L’incertitude et le désarroi touchent les plus hauts placés. Le 27 février, en marge du XXVIIè Congrès, Geidar Aliev, membre du PolitBuro, donnait une conférence de presse. Une question (d’un journaliste occidental, bien sûr) porta sur les privilèges de la nomenklatura. Aliev déclara d’abord que ceux-ci étaient semblables à ceux dont jouissent «divers groupes de travailleurs»; puis, se contredisant aussitôt, il expliqua que si les officiels du Parti disposaient de magasins spéciaux, c’est parce que leurs horaires de travail beaucoup plus longs que ceux du commun des Soviétiques, ne leur permettaient pas d’aller dans les magasins communs. Enfin, troisième point de vue en une seule réponse, il ajouta que cette question (des privilèges) était “en discussion”, ce qui interdisait une réponse à ce propos (bien qu’il en eût donné deux précédemment!)
Des membres de la nomenklatura s’inquiètent. Au Congrès, Ligatchev, membre du PolitBuro, Eltsine, Premier Secrétaire du PC de Moscou, ont critiqué la façon dont la Pravda relaie les critiques contre les privilèges. On comprend cette appréciation d’Helena Satchkova : «En URSS, on l’aime bien parce qu’il fait ce qu’il dit…» ; après tout, Gorbatchev a lancé l’assaut contre diverses citadelles ; on ajoute d’ailleurs, et aussitôt: «Il fait cela pour soigner sa popularité».
En visite dans un hôpital, Gorbatchev a mis les pieds dans le plat.
«Je le sais, c’est l’hôpital où travaille ma mère. Il s’est arrêté à la salle d’opération, a avisé un chirurgien: combien gagnez-vous? 140 roubles dit le chirurgien, qui est marié et a des enfants. Mais comment faites-vous! s’exclame Gorbatchev, rien qu’une paire de bottes coûte 120 roubles! Je fais des heures supplémentaires, cinq gardes de nuit par semaine. Et vous opérez dans cet état? Il n’en est pas question, je vous l’interdis ! Mais j’augmente les traitements des médecins…». Révolutionnaire? «La femme d’Andropov était professeur, Andropov a augmenté les enseignants remarque ironiquement Michaël Voslensky [auteur acerbe et amer, en 1983, de La nomenklatura]; la femme de Gorbatchev est médecin, il augmente les médecins.»

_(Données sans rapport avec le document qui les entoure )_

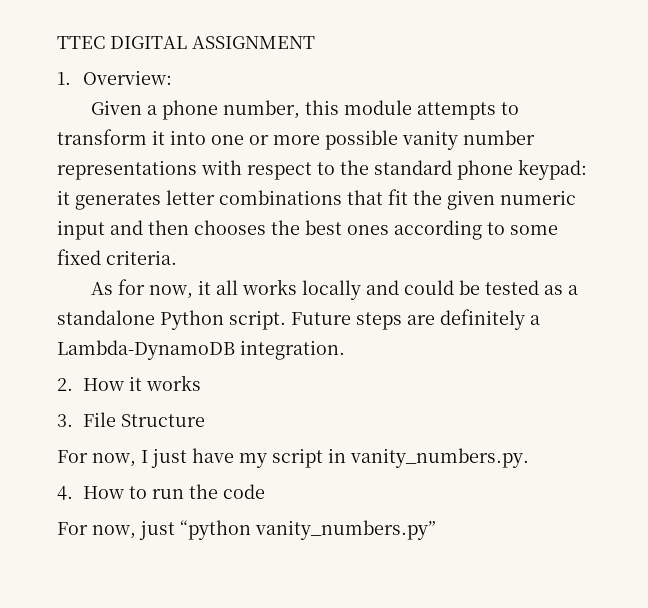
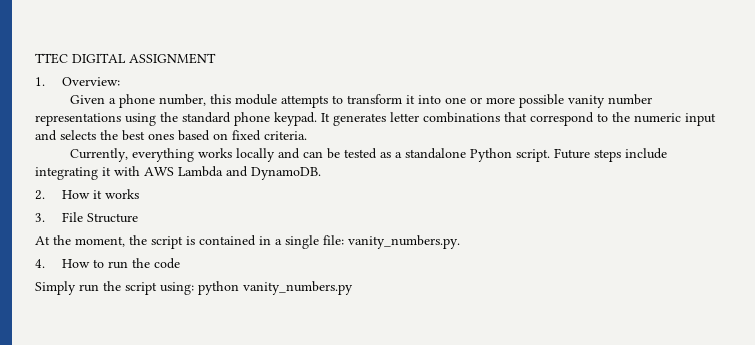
- Given a phone number, this module attempts to transform it into one or more possible vanity number representations with respect to the standard phone keypad: it generates letter combinations that fit the given numeric input and then chooses the best ones according to some fixed criteria.
+ Given a phone number, this module attempts to transform it into one or more possible vanity number representations using the standard phone keypad. It generates letter combinations that correspond to the numeric input and selects the best ones based on fixed criteria.
- As for now, it all works locally and could be tested as a standalone Python script.
+ Currently, everything works locally and can be tested as a standalone Python script.
- Future steps are definitely a Lambda-DynamoDB integration.
+ Future steps include integrating it with AWS Lambda and DynamoDB.
- For now, I just have my script in vanity_numbers.py.
+ At the moment, the script is contained in a single file: vanity_numbers.py.
- For now, just “python vanity_numbers.py”
+ Simply run the script using: python vanity_numbers.py

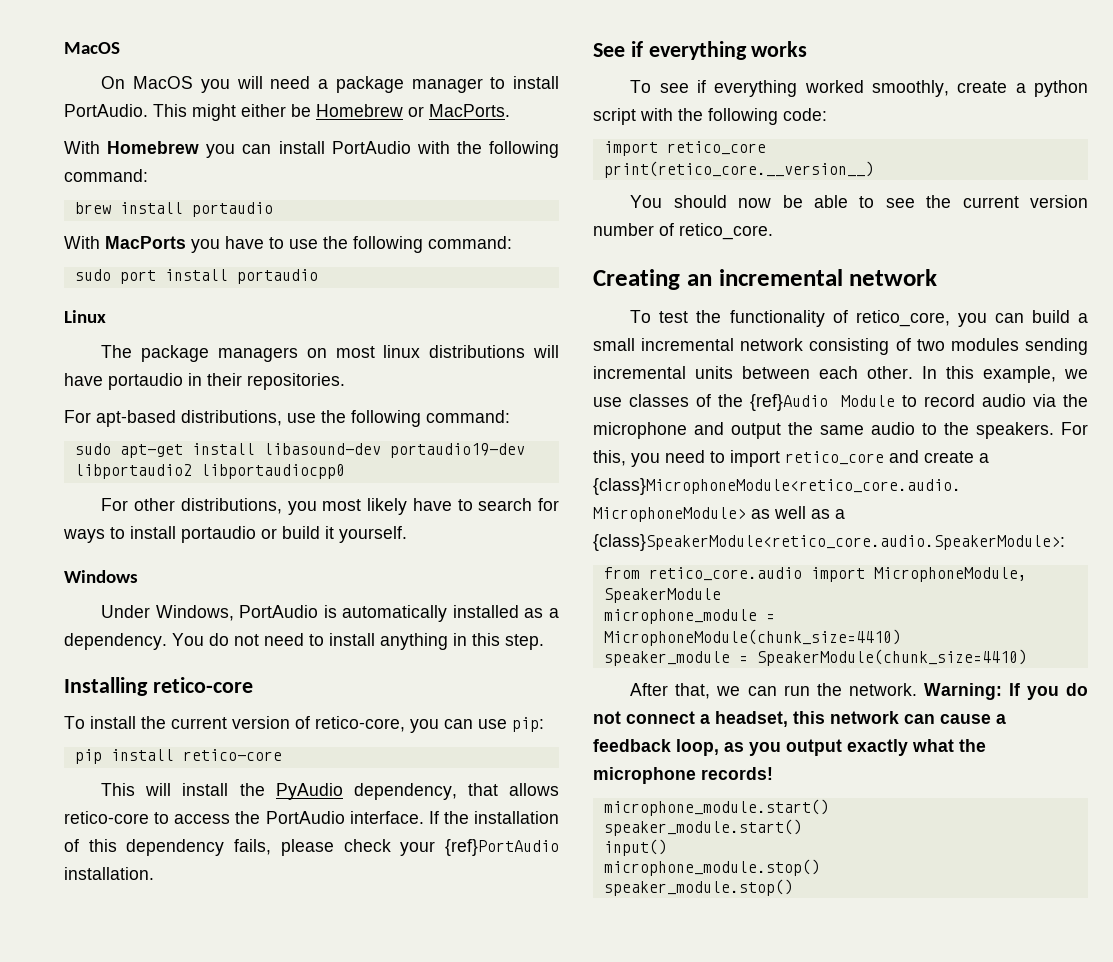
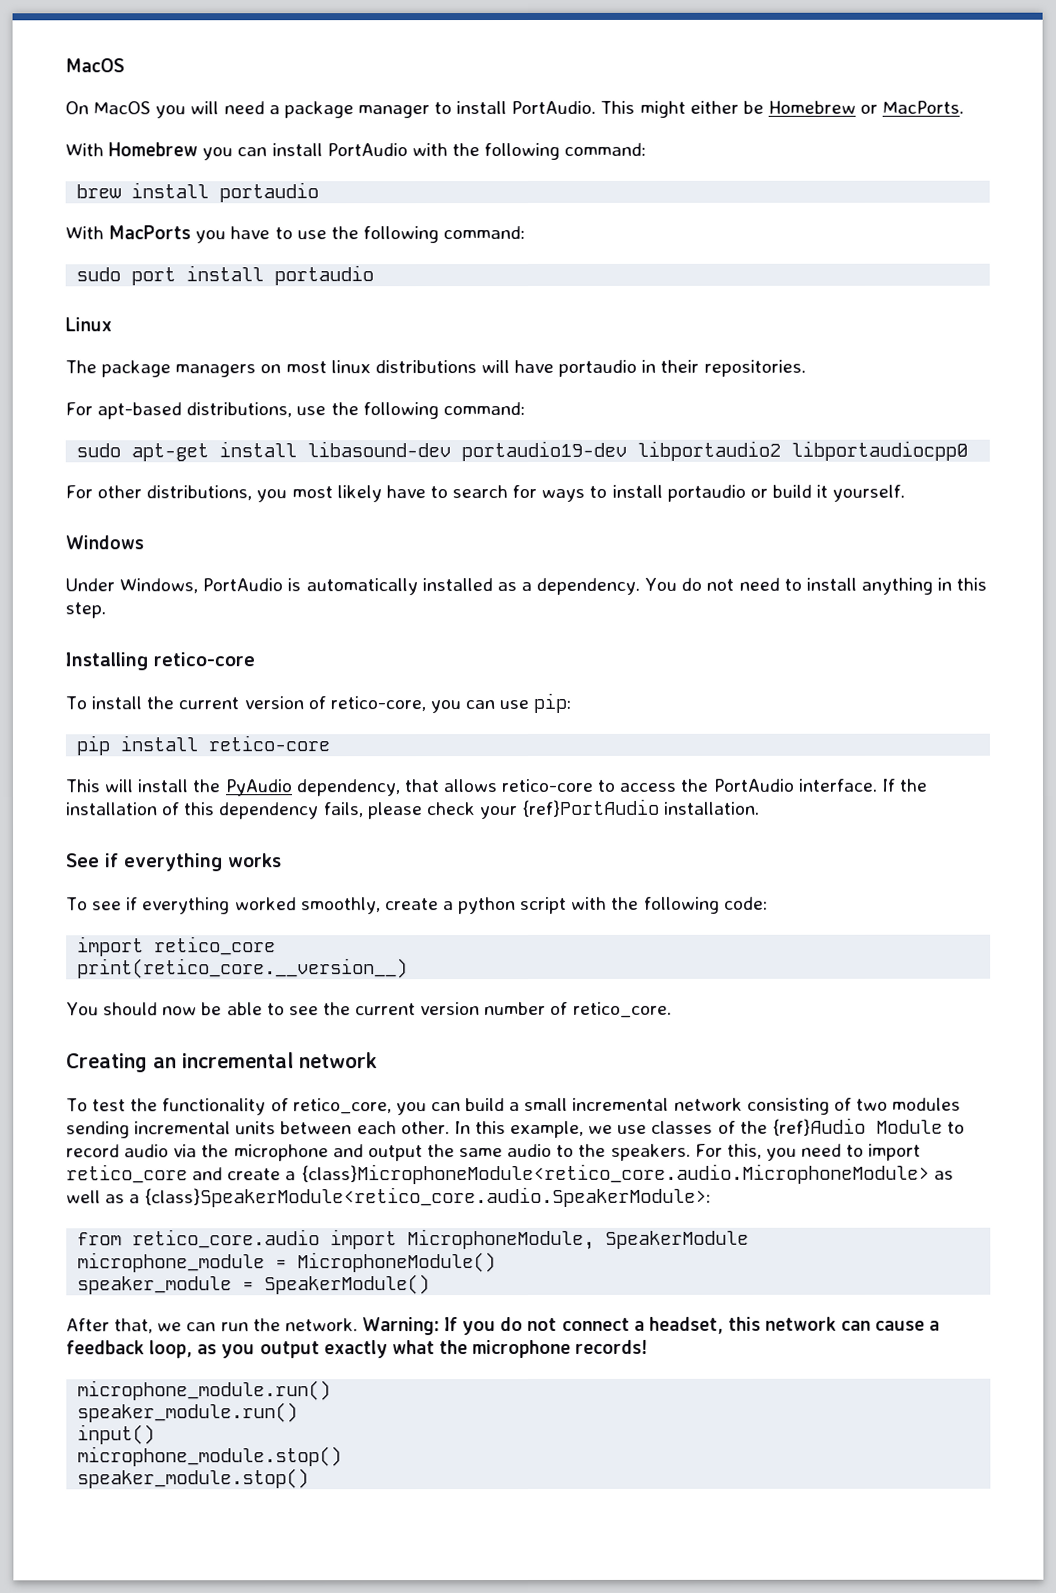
- microphone_module = MicrophoneModule(chunk_size=4410)
+ microphone_module = MicrophoneModule()
- speaker_module = SpeakerModule(chunk_size=4410)
+ speaker_module = SpeakerModule()
- microphone_module.start()
- speaker_module.start()
+ microphone_module.run()
+ speaker_module.run()

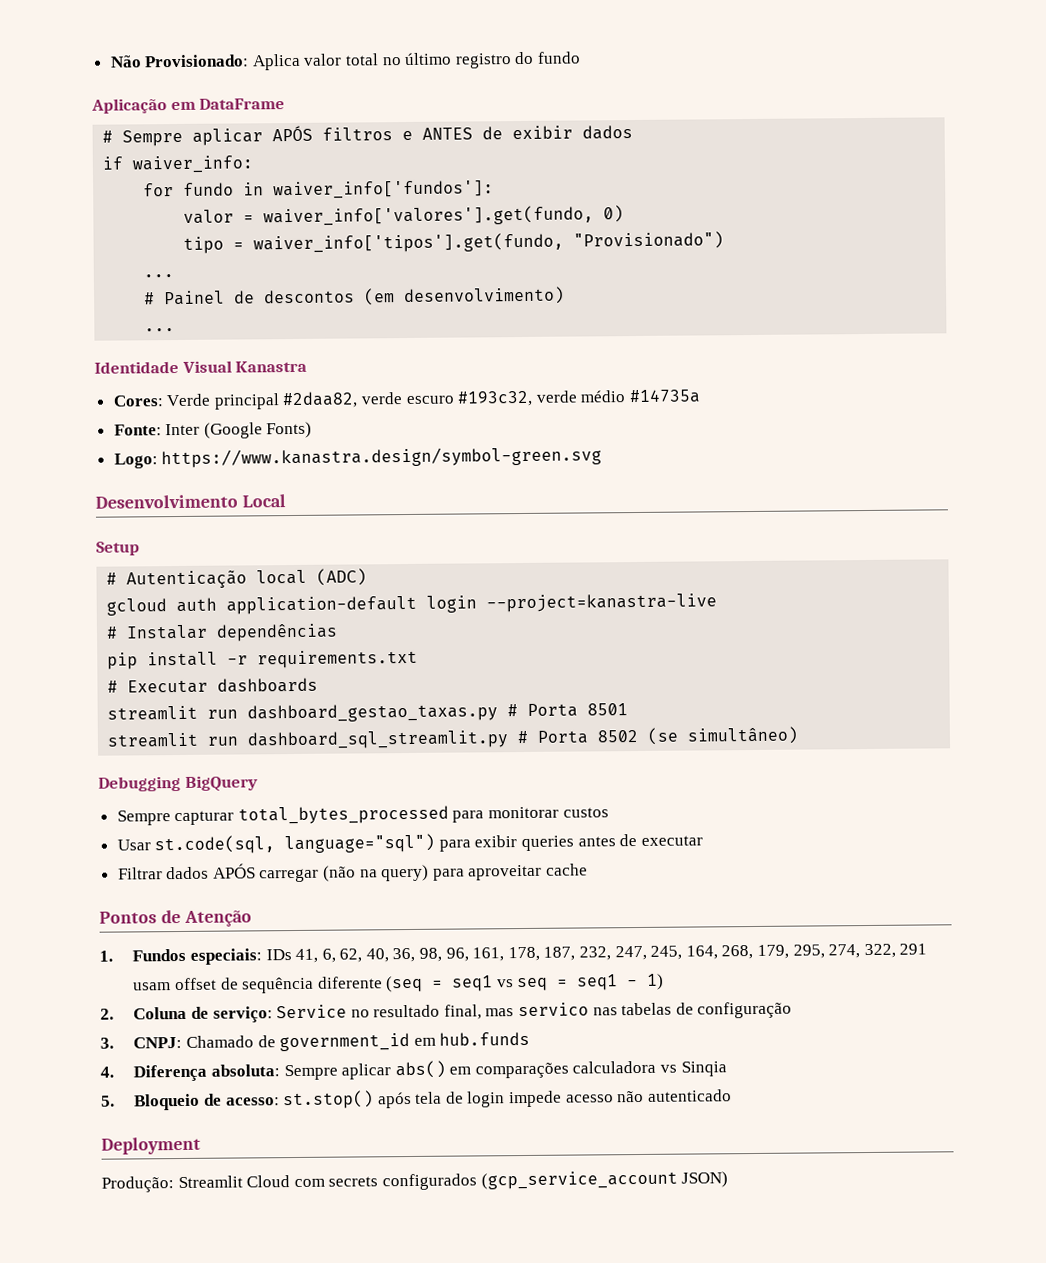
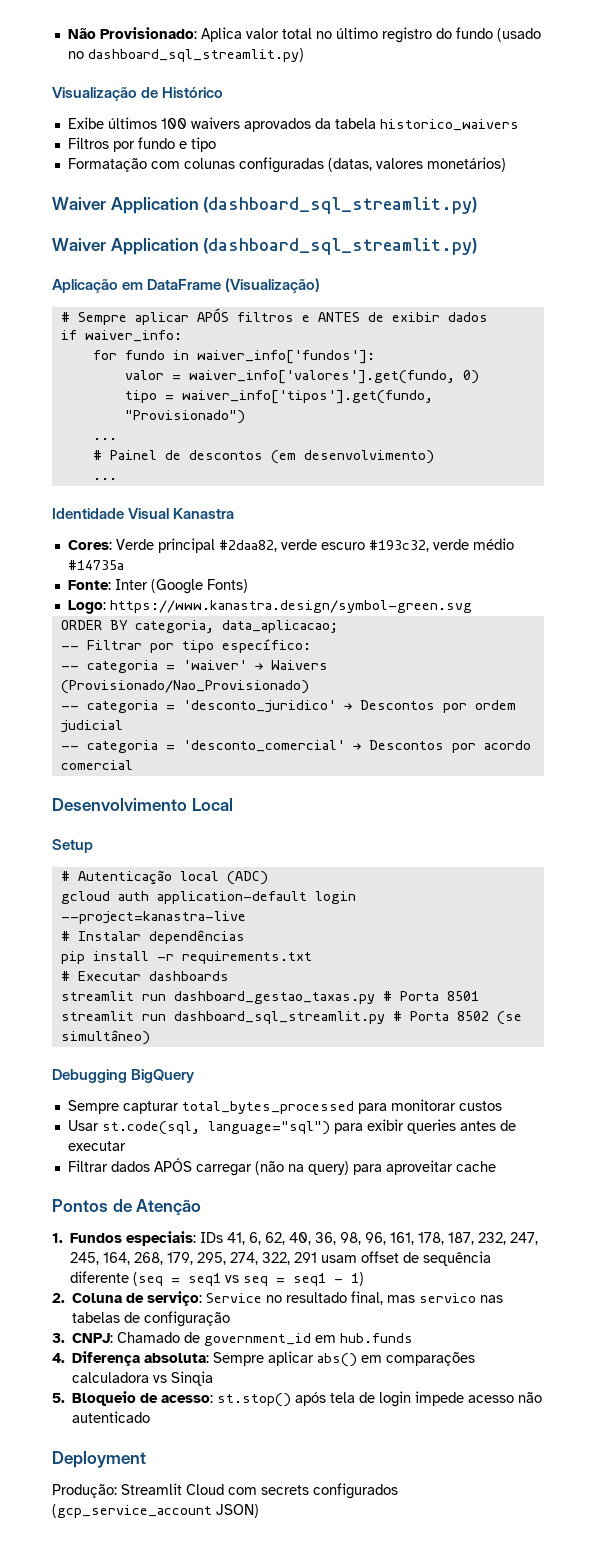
- Não Provisionado: Aplica valor total no último registro do fundo
+ Não Provisionado: Aplica valor total no último registro do fundo (usado no dashboard_sql_streamlit.py)
+ Visualização de Histórico
+ Exibe últimos 100 waivers aprovados da tabela historico_waivers
+ Filtros por fundo e tipo
+ Formatação com colunas configuradas (datas, valores monetários)
+ Waiver Application (dashboard_sql_streamlit.py)
+ Waiver Application (dashboard_sql_streamlit.py)
- Aplicação em DataFrame
+ Aplicação em DataFrame (Visualização)
+ ORDER BY categoria, data_aplicacao;
+ -- Filtrar por tipo específico:
+ -- categoria = 'waiver' → Waivers (Provisionado/Nao_Provisionado)
+ -- categoria = 'desconto_juridico' → Descontos por ordem judicial
+ -- categoria = 'desconto_comercial' → Descontos por acordo comercial

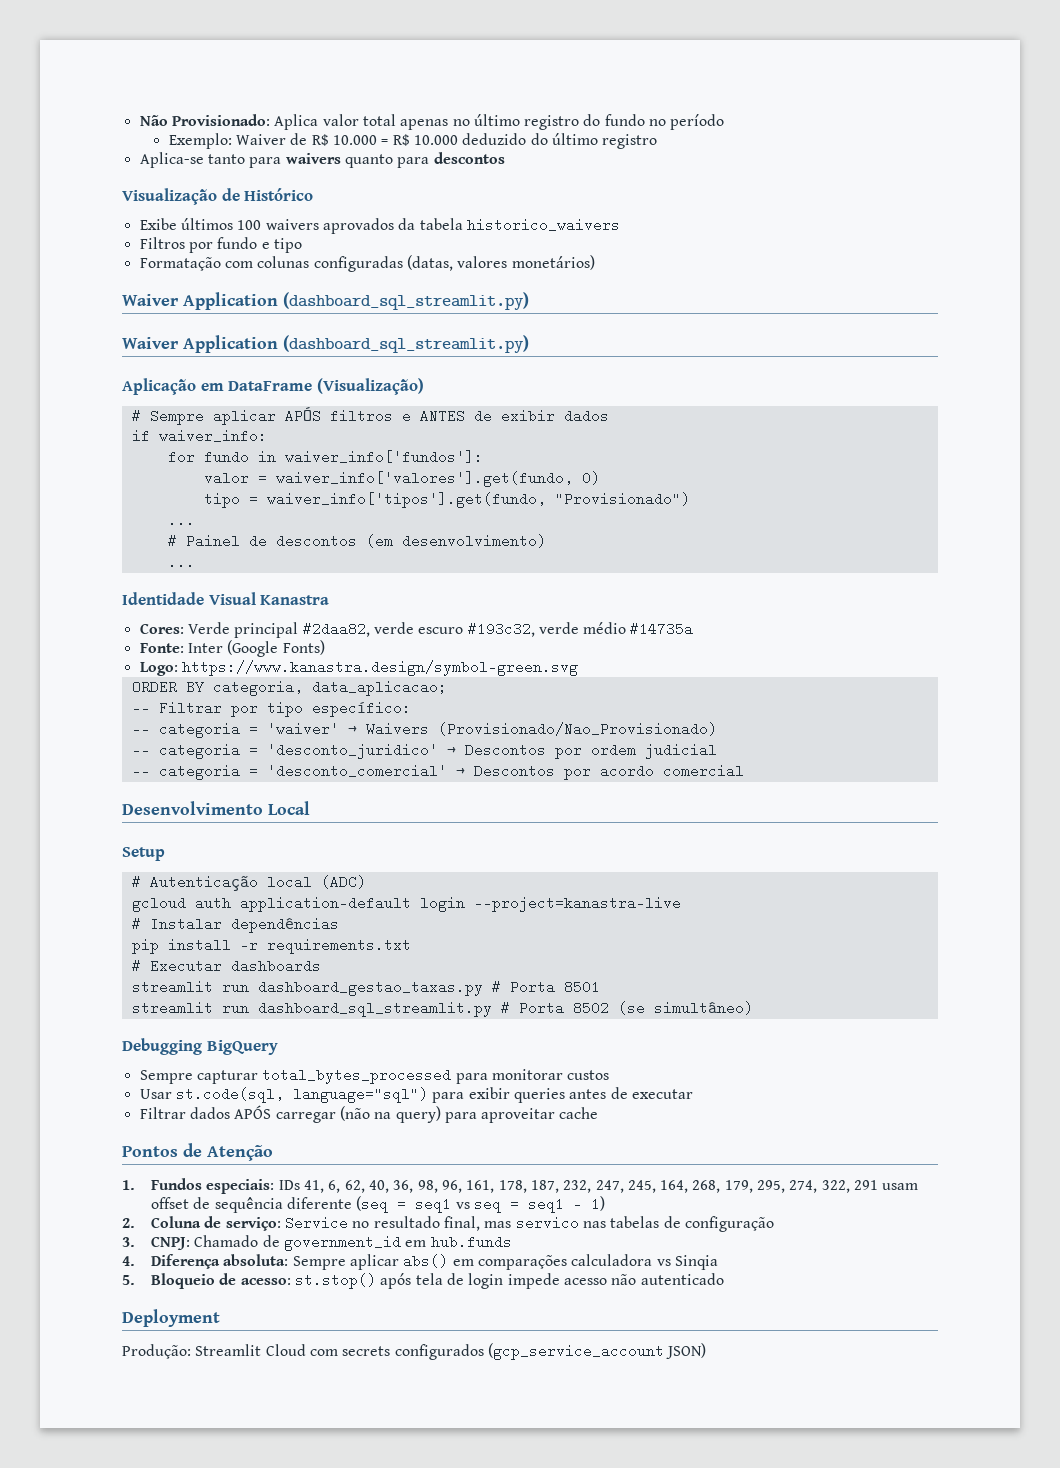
- Não Provisionado: Aplica valor total no último registro do fundo (usado no dashboard_sql_streamlit.py)
+ Não Provisionado: Aplica valor total apenas no último registro do fundo no período
+ Exemplo: Waiver de R$ 10.000 = R$ 10.000 deduzido do último registro
+ Aplica-se tanto para waivers quanto para descontos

Gorbatchev déjoue tous les pièges de la bureaucratie. Il veut visiter un magasin et on lui en prépare un — on imagine comment. Il se fait arrêter dans un autre, un “vrai”, avec le vrai visage du rationnement quotidien, «[i]l parle avec la gérante, une vieille femme, il se mélange aux clients, écoute leurs plaintes. Il s’est passé la même chose dans une usine.»
Expression qui revient lorsqu’on parle de Gorbatchev: «C’est la première fois que…». Pour la population soviétique, Mikhaïl Sergueïevitch est un novateur; quels que soient ses motifs, même si on le soupçonne de manœuvrer. Fatalisme russe: les Soviétiques prennent ce qui est bon à prendre.
L’autre aspect des choses est que cette situation, fondamentale ou tactique, modifie les mentalités.
« Tout le monde écoute les radios occidentales… Et puis on a même des informations à la télévision soviétique ; les gens, avec ce minimum d’informations, se lancent dans de grandes discussions. »
Confidences d’une Soviétique qui quitta son pays avec enthousiasme, que les années n’ont pas réconciliée avec un régime qui n’a plus guère de défenseurs, mais qui l’ont rapprochée de ceux qu’elle a quittés :
«Je trouve qu’on s’ennuie beaucoup plus ici (en Occident) que là-bas. (…) Les gens sont plus ouverts, plus cultivés en Union Soviétique. Vous pouvez avoir là-bas des discussions beaucoup plus intéressantes… après les précautions d’usage.».
Bien sûr — après avoir débranché les micros de service.